El Grupo Parlamentario del Partido Revolucionario Institucional (PRI) en la LXII Legislatura del Estado de México expresó su rechazo a las modificaciones propuestas al proceso de elección de personas juzgadoras, al considerar que la iniciativa no atiende los problemas estructurales del sistema de justicia y, por el contrario, mantiene mecanismos que podrían comprometer la independencia del Poder Judicial.

Durante la discusión del dictamen, la diputada priista Lety Mejía sostuvo que la reforma representa un ajuste de carácter administrativo y de calendario, pero deja intacto el aspecto que, desde la perspectiva de su bancada, constituye el principal riesgo para el sistema judicial: la creciente politización en la selección de juezas y jueces.

La legisladora señaló que el aplazamiento de la elección judicial de 2027 a 2028 no resuelve las preocupaciones de fondo relacionadas con la autonomía del Poder Judicial, ya que el cambio de fechas no modifica las reglas mediante las cuales se integrarán las listas de aspirantes ni elimina la influencia de actores políticos en el proceso de nominación.

“La propuesta no corrige lo esencial; la verdadera enfermedad sigue siendo la politización del proceso de nominación.
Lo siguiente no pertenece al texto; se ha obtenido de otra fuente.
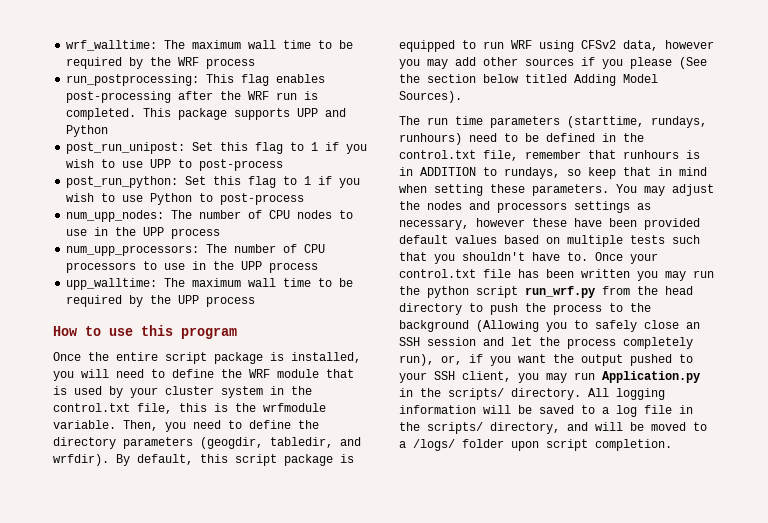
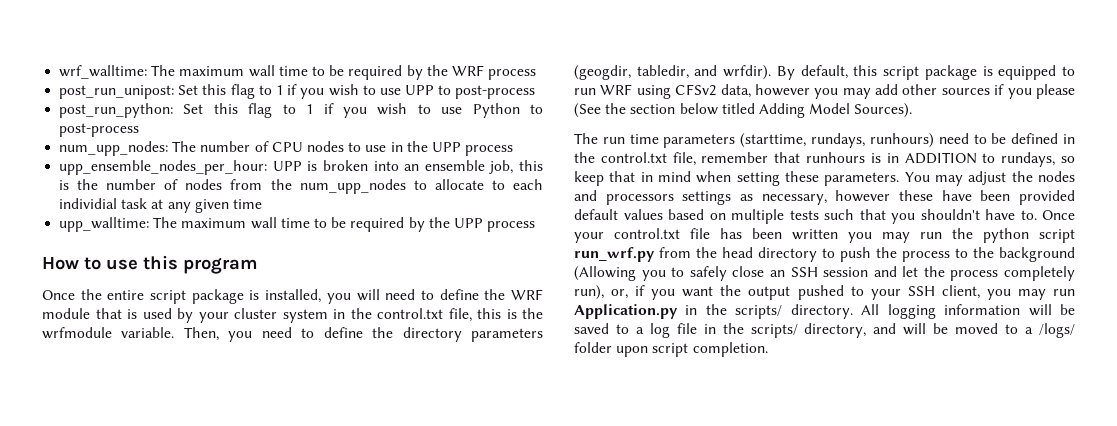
- run_postprocessing: This flag enables post-processing after the WRF run is completed. This package supports UPP and Python
- num_upp_processors: The number of CPU processors to use in the UPP process
+ upp_ensemble_nodes_per_hour: UPP is broken into an ensemble job, this is the number of nodes from the num_upp_nodes to allocate to each individial task at any given time

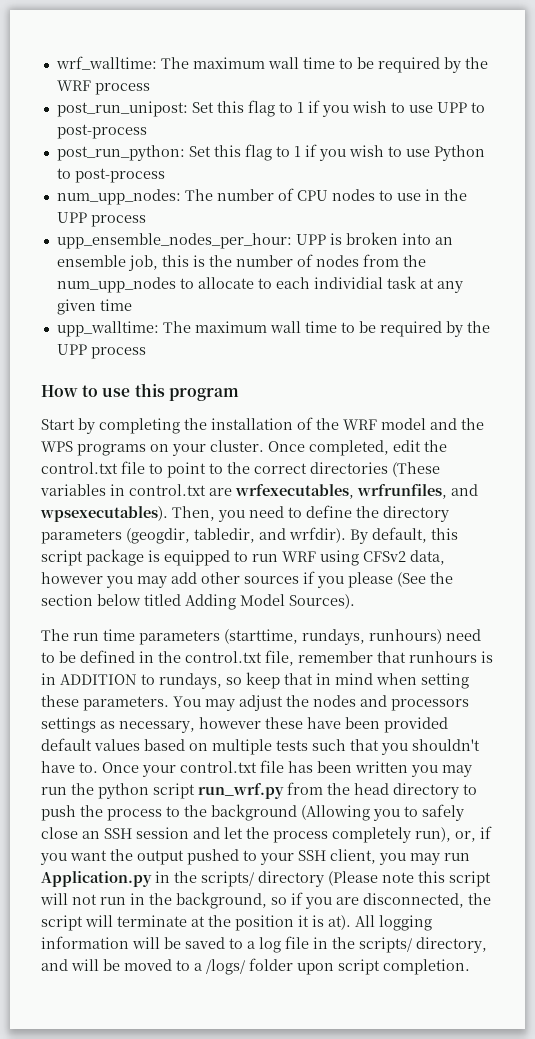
- Once the entire script package is installed, you will need to define the WRF module that is used by your cluster system in the control.txt file, this is the wrfmodule variable.
+ Start by completing the installation of the WRF model and the WPS programs on your cluster. Once completed, edit the control.txt file to point to the correct directories (These variables in control.txt are wrfexecutables, wrfrunfiles, and wpsexecutables).
- Once your control.txt file has been written you may run the python script run_wrf.py from the head directory to push the process to the background (Allowing you to safely close an SSH session and let the process completely run), or, if you want the output pushed to your SSH client, you may run Application.py in the scripts/ directory.
+ Once your control.txt file has been written you may run the python script run_wrf.py from the head directory to push the process to the background (Allowing you to safely close an SSH session and let the process completely run), or, if you want the output pushed to your SSH client, you may run Application.py in the scripts/ directory (Please note this script will not run in the background, so if you are disconnected, the script will terminate at the position it is at).

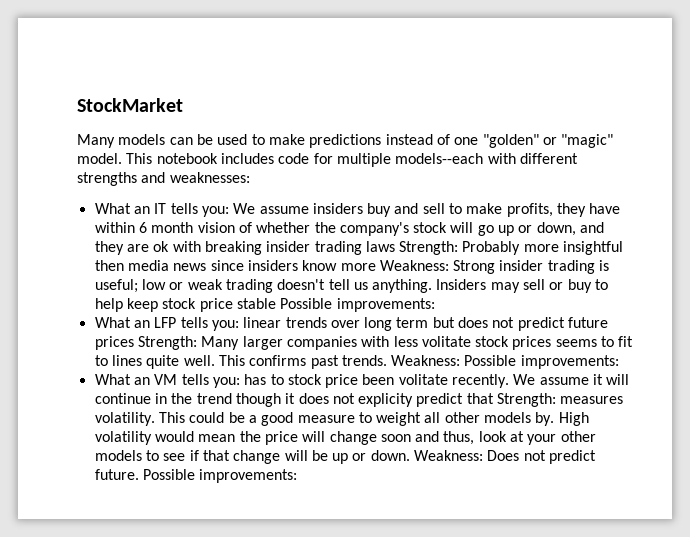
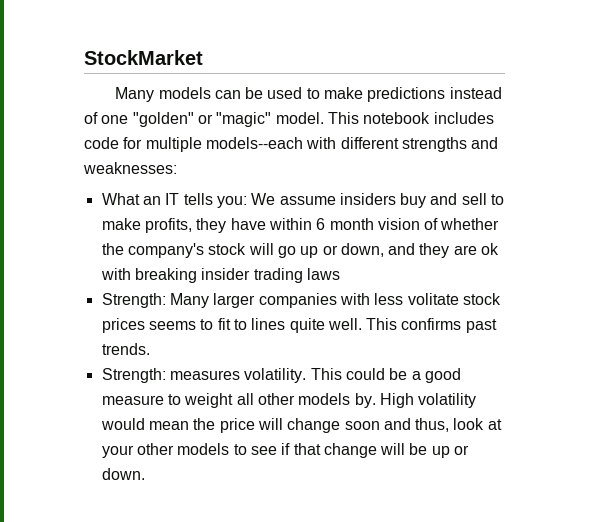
- What an IT tells you: We assume insiders buy and sell to make profits, they have within 6 month vision of whether the company's stock will go up or down, and they are ok with breaking insider trading laws Strength: Probably more insightful then media news since insiders know more Weakness: Strong insider trading is useful; low or weak trading doesn't tell us anything. Insiders may sell or buy to help keep stock price stable Possible improvements:
- What an LFP tells you: linear trends over long term but does not predict future prices Strength: Many larger companies with less volitate stock prices seems to fit to lines quite well.
+ What an IT tells you: We assume insiders buy and sell to make profits, they have within 6 month vision of whether the company's stock will go up or down, and they are ok with breaking insider trading laws
+ Strength: Many larger companies with less volitate stock prices seems to fit to lines quite well.
- This confirms past trends. Weakness: Possible improvements:
- What an VM tells you: has to stock price been volitate recently. We assume it will continue in the trend though it does not explicity predict that Strength: measures volatility.
+ This confirms past trends.
+ Strength: measures volatility.
- Weakness: Does not predict future. Possible improvements:

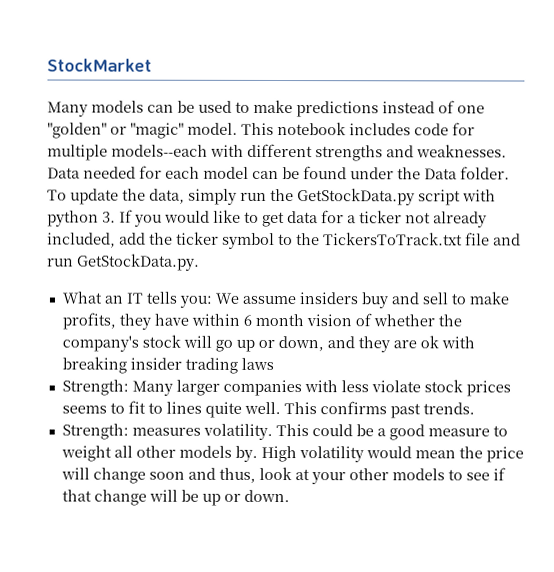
- This notebook includes code for multiple models--each with different strengths and weaknesses:
+ This notebook includes code for multiple models--each with different strengths and weaknesses. Data needed for each model can be found under the Data folder. To update the data, simply run the GetStockData.py script with python 3. If you would like to get data for a ticker not already included, add the ticker symbol to the TickersToTrack.txt file and run GetStockData.py.
- Strength: Many larger companies with less volitate stock prices seems to fit to lines quite well.
+ Strength: Many larger companies with less violate stock prices seems to fit to lines quite well.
Mientras el poder político conserve la llave que abre la puerta del Poder Judicial, no podremos hablar de independencia. Mientras haya filtros que buscan afinidad política antes que méritos y experiencia, no habrá garantía de justicia para las y los mexiquenses”, afirmó Mejía durante su intervención en tribuna.

La diputada argumentó que uno de los aspectos que más preocupan al Grupo Parlamentario del PRI es la creación de una Comisión Coordinadora, órgano que, de acuerdo con el dictamen, tendría facultades relevantes en el proceso de selección. A juicio de la legisladora, esta instancia no fortalecería la transparencia ni la imparcialidad, sino que concentraría atribuciones para vetar, seleccionar y favorecer determinados perfiles.

En ese sentido, advirtió que la conformación de dicha comisión podría traducirse en una mayor intervención política dentro de la integración del Poder Judicial, debilitando el principio de separación de poderes y afectando la confianza ciudadana en las instituciones encargadas de impartir justicia.

“La creación de este nuevo mecanismo lejos de representar un avance institucional, abre la puerta para que continúen privilegiándose perfiles cercanos al poder, en lugar de garantizar procesos plenamente objetivos y transparentes”, sostuvo.

Durante el debate legislativo, Mejía insistió en que cualquier reforma al sistema judicial debe priorizar el fortalecimiento institucional antes que los cambios de carácter electoral. En su opinión, la selección de personas juzgadoras debe sustentarse en criterios estrictamente profesionales, privilegiando el mérito, la capacidad, la experiencia y la probidad de quienes aspiren a ocupar cargos dentro del Poder Judicial.

La legisladora también hizo un llamado para recuperar el papel de la Escuela Judicial como principal instancia de formación, capacitación y evaluación de quienes buscan desempeñarse como juzgadoras y juzgadores, al considerar que este modelo garantiza mejores condiciones para construir un sistema de justicia sólido e independiente.

“Hoy levantamos la voz para exigir que se corrija de fondo la Reforma Judicial, para pedir que la Escuela Judicial recupere su papel formador y para exigir que la justicia sea verdaderamente pronta y expedita”, expresó.

Asimismo, subrayó que la independencia judicial constituye uno de los pilares fundamentales del sistema democrático y que cualquier modificación legal debe orientarse a fortalecer ese principio, evitando mecanismos que puedan generar subordinación o dependencia respecto del poder político.

“Compañeras y compañeros: defender la independencia judicial es defender nuestra democracia, y defender nuestra democracia es garantizar las libertades de las y los mexiquenses”, añadió.

El posicionamiento del PRI se dio en el marco de la discusión del dictamen que plantea modificaciones al proceso de elección de personas juzgadoras en el Estado de México. Aunque la iniciativa contempla ajustes en la organización del proceso y el diferimiento de la jornada electoral para 2028, la bancada priista sostuvo que dichos cambios no responden a las demandas ciudadanas en materia de acceso efectivo a la justicia.

Para las y los legisladores del PRI, una reforma judicial efectiva debe garantizar que quienes integren el Poder Judicial lleguen a sus cargos mediante procedimientos imparciales y sustentados en criterios técnicos, sin que existan incentivos o mecanismos que favorezcan intereses políticos.